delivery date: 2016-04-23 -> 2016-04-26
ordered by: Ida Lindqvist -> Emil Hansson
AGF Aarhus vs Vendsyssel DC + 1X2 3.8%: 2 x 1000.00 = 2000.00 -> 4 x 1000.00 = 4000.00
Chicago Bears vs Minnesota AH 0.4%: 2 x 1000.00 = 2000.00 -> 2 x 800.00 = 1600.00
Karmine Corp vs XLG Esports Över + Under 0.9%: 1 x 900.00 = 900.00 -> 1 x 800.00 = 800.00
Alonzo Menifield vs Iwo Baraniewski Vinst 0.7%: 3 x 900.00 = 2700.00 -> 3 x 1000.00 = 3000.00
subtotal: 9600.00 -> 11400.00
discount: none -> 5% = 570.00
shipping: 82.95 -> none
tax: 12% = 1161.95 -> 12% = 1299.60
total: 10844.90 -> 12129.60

## What you need to do
Which lines in the listing hold the word "none"? Copy them out.

## Problem solution
discount: none -> 5% = 570.00
shipping: 82.95 -> none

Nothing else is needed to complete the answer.